**Goal of the exercise:** Present exactly, and only, the lines running from the line that contains "margin-top: 38px;" through the end of the entries below.

[[ Source material, beginning ]]

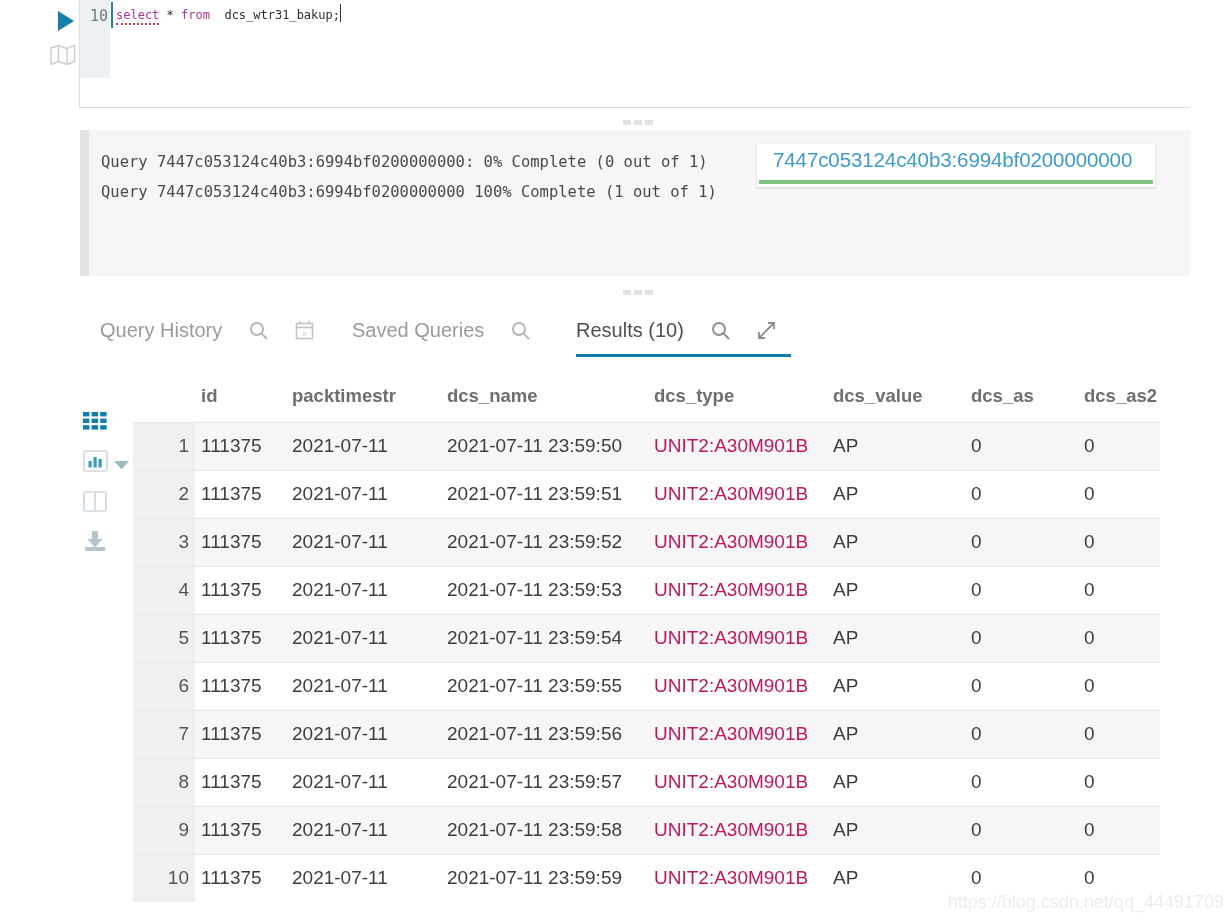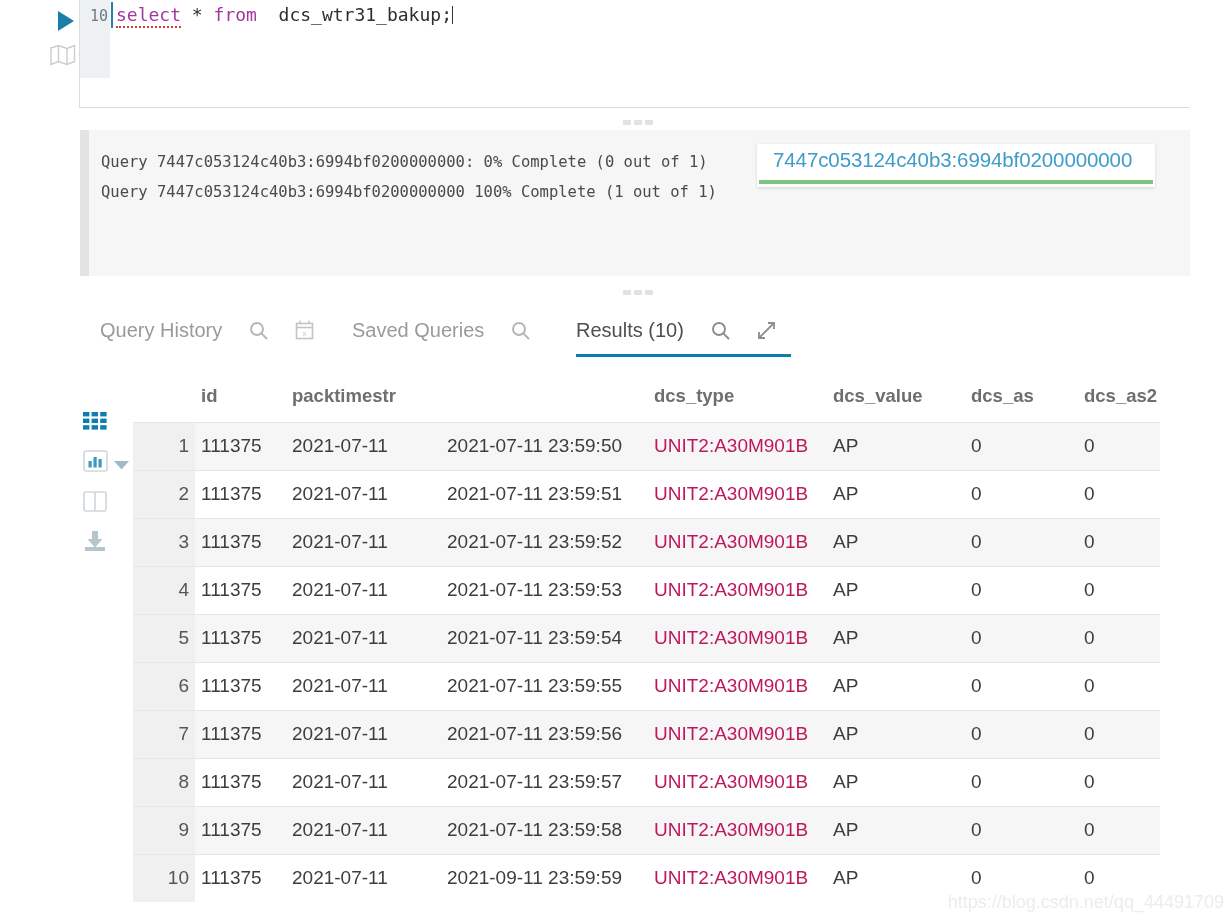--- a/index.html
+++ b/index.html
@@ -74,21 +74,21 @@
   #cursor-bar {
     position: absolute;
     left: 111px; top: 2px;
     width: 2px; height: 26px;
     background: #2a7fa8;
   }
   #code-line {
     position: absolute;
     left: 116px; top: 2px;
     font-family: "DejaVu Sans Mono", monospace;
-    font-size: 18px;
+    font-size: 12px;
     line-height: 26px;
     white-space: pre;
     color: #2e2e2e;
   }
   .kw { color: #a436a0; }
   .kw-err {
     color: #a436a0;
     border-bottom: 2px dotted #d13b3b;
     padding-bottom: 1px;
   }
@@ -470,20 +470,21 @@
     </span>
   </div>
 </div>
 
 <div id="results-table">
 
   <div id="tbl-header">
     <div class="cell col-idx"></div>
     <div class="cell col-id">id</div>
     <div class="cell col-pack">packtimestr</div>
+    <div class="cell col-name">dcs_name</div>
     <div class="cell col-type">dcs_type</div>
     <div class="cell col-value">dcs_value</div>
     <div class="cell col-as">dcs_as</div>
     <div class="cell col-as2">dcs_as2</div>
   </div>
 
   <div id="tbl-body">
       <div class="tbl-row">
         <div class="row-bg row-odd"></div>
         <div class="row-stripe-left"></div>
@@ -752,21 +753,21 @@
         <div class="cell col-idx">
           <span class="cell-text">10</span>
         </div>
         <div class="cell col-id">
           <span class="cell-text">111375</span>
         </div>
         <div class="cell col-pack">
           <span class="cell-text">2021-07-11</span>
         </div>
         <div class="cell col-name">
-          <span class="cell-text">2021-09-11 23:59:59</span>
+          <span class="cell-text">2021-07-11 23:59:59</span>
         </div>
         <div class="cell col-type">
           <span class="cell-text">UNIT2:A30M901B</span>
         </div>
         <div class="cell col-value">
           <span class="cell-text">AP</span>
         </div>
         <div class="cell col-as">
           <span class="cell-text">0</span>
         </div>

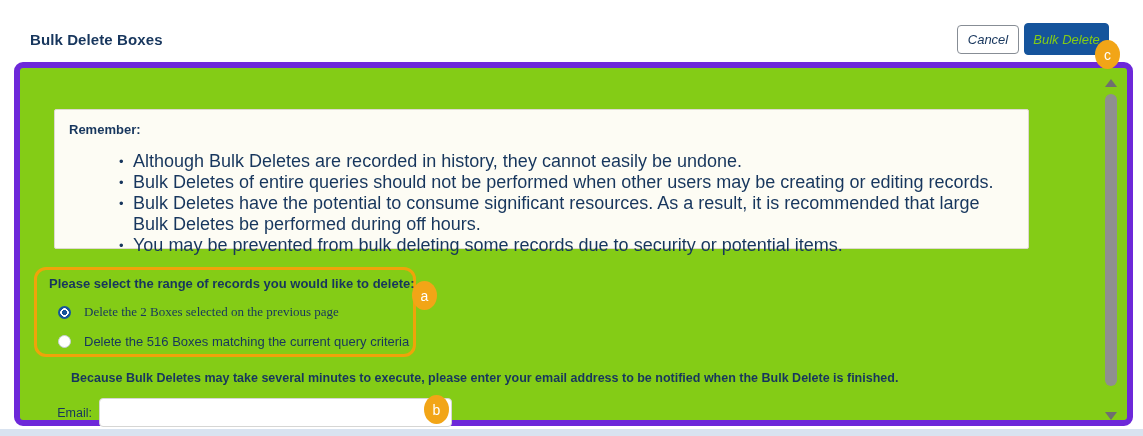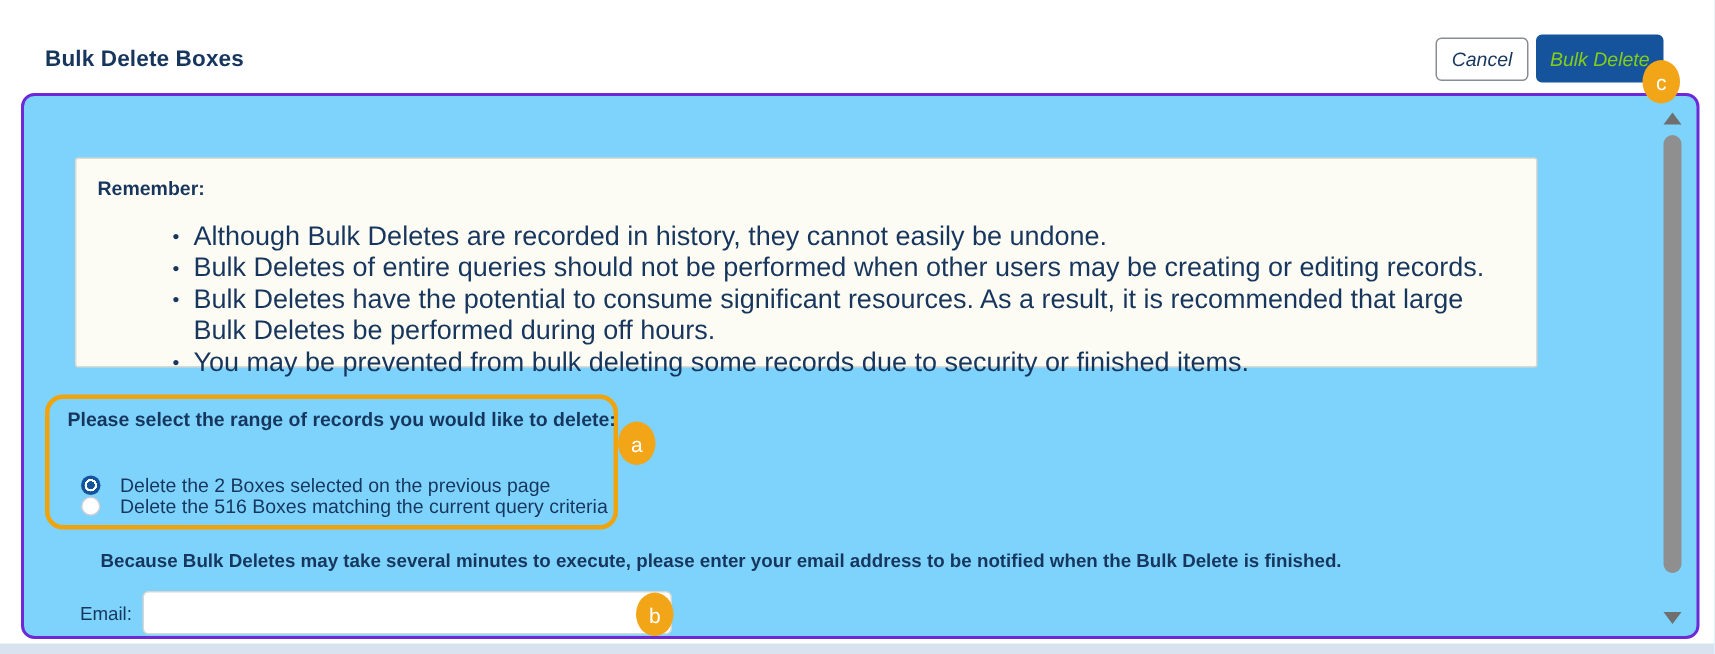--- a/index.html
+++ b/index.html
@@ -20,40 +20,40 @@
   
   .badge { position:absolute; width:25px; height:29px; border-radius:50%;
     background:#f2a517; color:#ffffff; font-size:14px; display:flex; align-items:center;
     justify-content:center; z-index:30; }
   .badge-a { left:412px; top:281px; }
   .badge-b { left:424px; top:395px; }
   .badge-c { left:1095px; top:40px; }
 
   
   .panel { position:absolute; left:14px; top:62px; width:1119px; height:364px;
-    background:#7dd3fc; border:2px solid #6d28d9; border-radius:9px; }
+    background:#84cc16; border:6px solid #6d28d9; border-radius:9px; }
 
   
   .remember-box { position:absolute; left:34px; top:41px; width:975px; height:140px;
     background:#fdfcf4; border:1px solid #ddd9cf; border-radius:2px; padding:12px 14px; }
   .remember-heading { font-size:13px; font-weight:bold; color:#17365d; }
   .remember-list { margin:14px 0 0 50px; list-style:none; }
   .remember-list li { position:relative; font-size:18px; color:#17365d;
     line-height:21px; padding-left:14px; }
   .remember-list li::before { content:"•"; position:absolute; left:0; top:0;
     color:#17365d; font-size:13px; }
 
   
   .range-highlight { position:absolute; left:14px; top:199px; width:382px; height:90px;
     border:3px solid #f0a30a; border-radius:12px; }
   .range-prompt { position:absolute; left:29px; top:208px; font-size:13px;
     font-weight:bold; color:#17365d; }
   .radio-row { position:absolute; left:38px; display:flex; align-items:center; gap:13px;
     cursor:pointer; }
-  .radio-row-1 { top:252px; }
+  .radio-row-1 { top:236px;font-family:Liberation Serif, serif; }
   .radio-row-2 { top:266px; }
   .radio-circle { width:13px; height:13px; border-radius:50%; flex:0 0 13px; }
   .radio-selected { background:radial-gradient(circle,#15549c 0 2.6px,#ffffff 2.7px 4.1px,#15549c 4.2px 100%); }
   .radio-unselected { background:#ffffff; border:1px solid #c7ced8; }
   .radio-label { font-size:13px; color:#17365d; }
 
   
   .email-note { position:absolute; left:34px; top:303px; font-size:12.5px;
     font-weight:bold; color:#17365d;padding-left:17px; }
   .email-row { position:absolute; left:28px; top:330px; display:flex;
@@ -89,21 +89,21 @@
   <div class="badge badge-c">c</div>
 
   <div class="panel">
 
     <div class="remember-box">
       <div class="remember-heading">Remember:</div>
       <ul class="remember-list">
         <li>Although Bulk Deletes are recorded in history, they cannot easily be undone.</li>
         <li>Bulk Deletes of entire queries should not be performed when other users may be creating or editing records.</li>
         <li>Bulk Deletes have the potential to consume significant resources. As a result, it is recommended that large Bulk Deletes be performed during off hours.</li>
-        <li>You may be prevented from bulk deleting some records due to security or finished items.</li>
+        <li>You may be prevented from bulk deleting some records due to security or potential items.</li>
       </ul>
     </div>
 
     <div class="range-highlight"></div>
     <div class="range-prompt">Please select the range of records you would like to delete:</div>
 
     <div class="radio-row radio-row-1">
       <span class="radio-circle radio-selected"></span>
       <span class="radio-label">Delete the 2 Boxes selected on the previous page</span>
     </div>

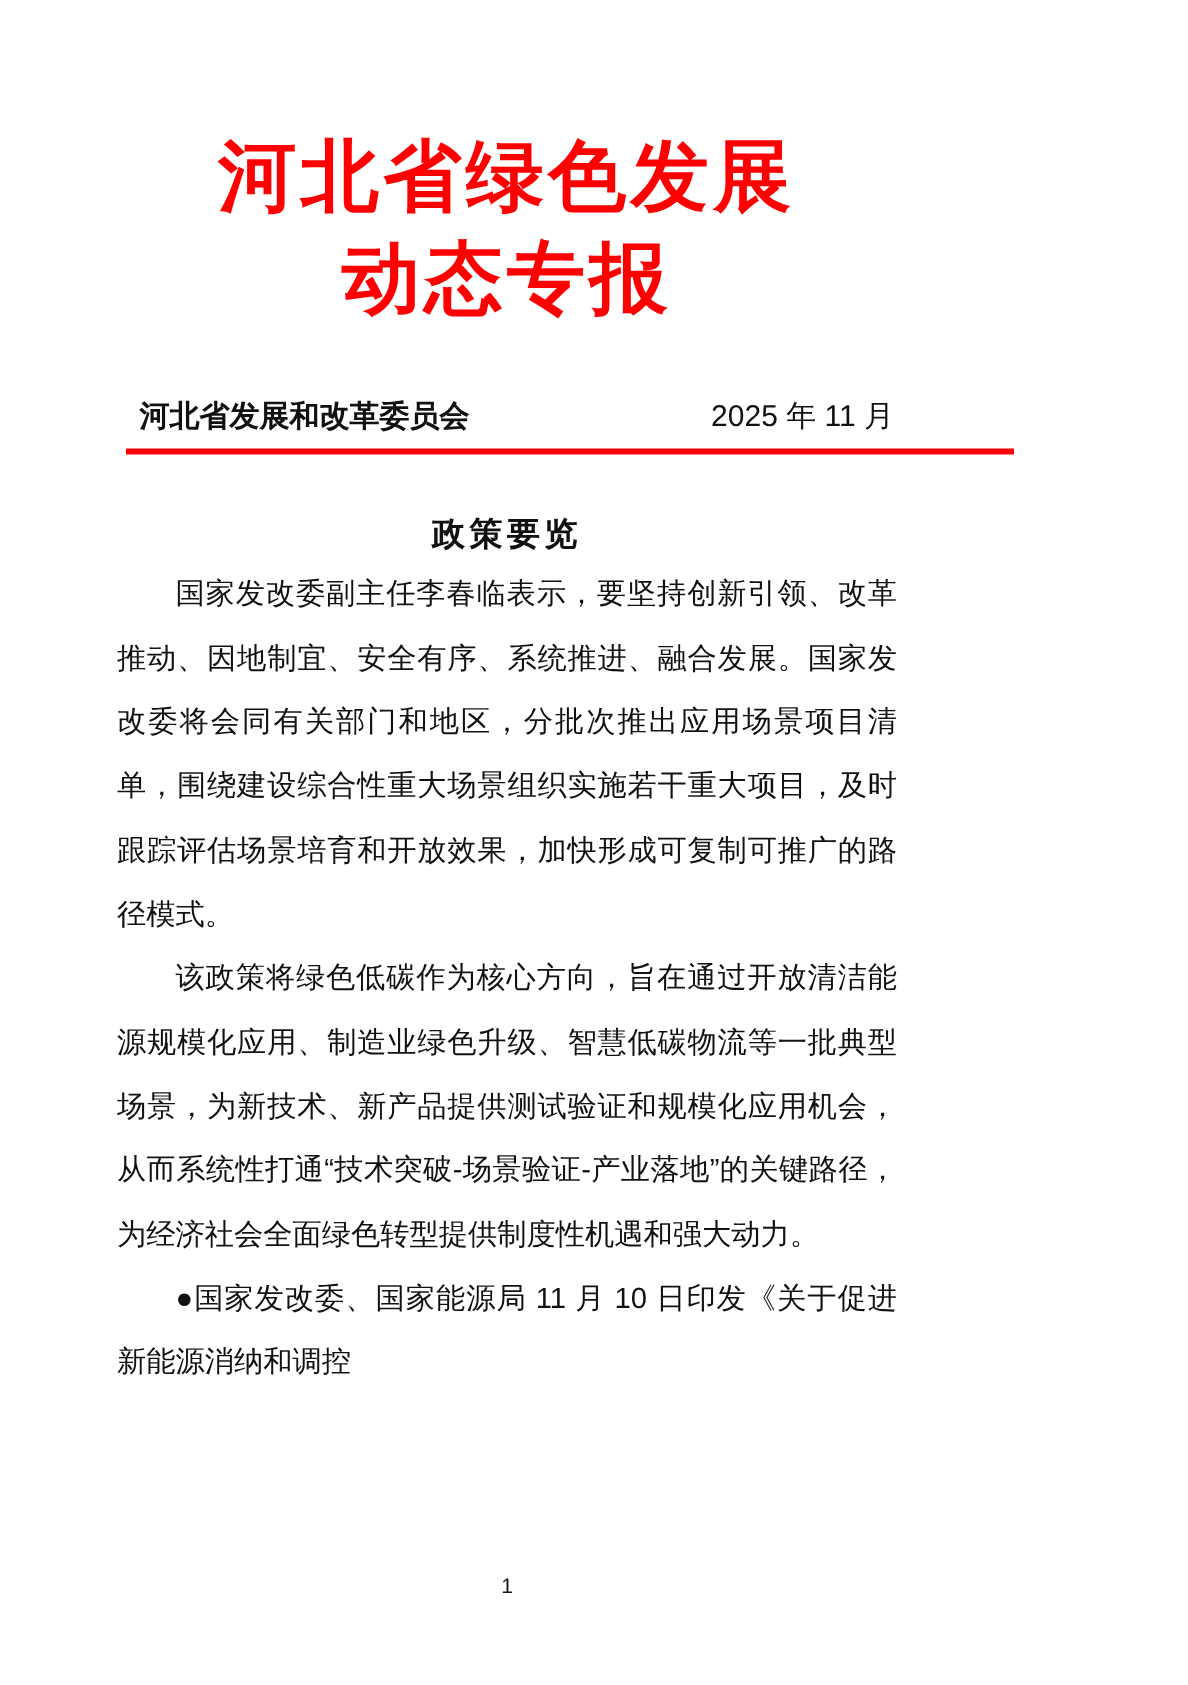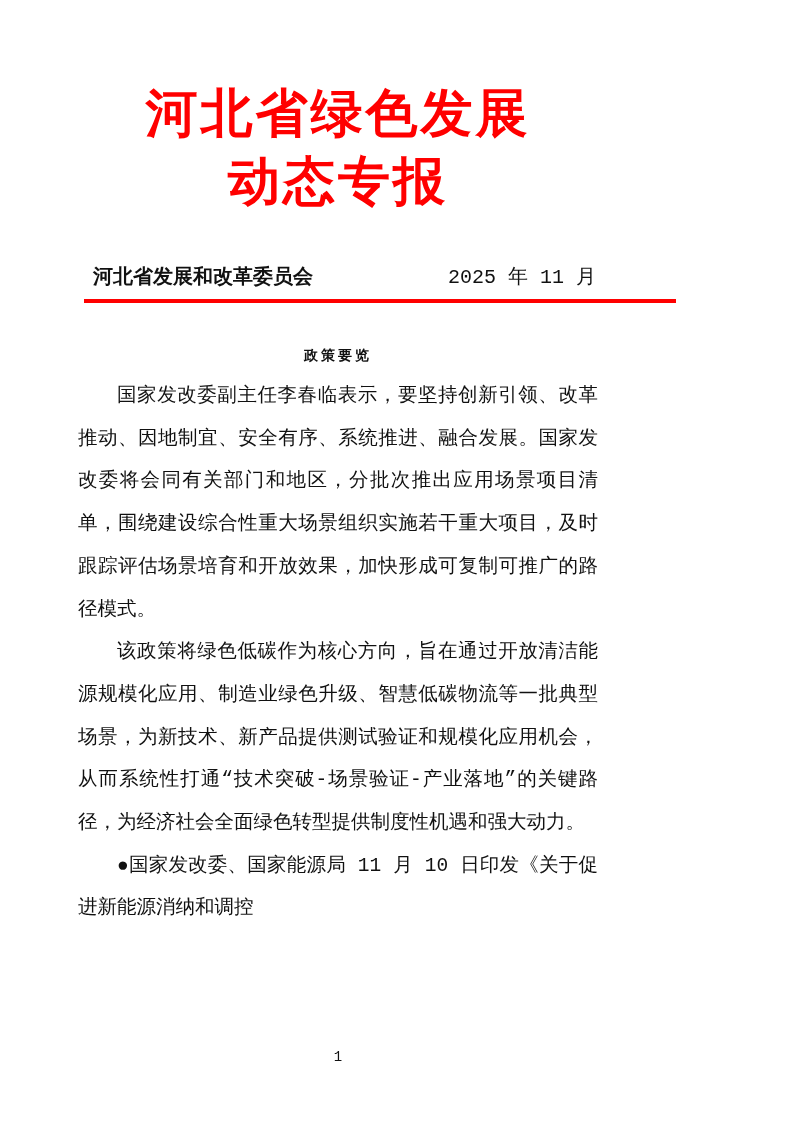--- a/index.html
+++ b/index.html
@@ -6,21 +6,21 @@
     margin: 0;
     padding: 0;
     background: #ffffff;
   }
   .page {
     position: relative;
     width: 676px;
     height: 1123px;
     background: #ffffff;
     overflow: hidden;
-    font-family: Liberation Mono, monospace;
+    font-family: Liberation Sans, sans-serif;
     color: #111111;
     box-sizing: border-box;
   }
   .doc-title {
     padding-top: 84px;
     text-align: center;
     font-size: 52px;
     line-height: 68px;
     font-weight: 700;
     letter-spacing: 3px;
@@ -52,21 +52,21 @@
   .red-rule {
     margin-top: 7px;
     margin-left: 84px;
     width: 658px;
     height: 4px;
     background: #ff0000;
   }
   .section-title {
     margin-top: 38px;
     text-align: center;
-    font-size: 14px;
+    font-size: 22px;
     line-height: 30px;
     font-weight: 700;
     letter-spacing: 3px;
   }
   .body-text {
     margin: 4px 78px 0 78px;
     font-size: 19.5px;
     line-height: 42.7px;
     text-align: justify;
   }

[[ Source material, end ]]

**Written response:**
     margin-top: 38px;
     text-align: center;
-    font-size: 14px;
+    font-size: 22px;
     line-height: 30px;
     font-weight: 700;
     letter-spacing: 3px;
   }
   .body-text {
     margin: 4px 78px 0 78px;
     font-size: 19.5px;
     line-height: 42.7px;
     text-align: justify;
   }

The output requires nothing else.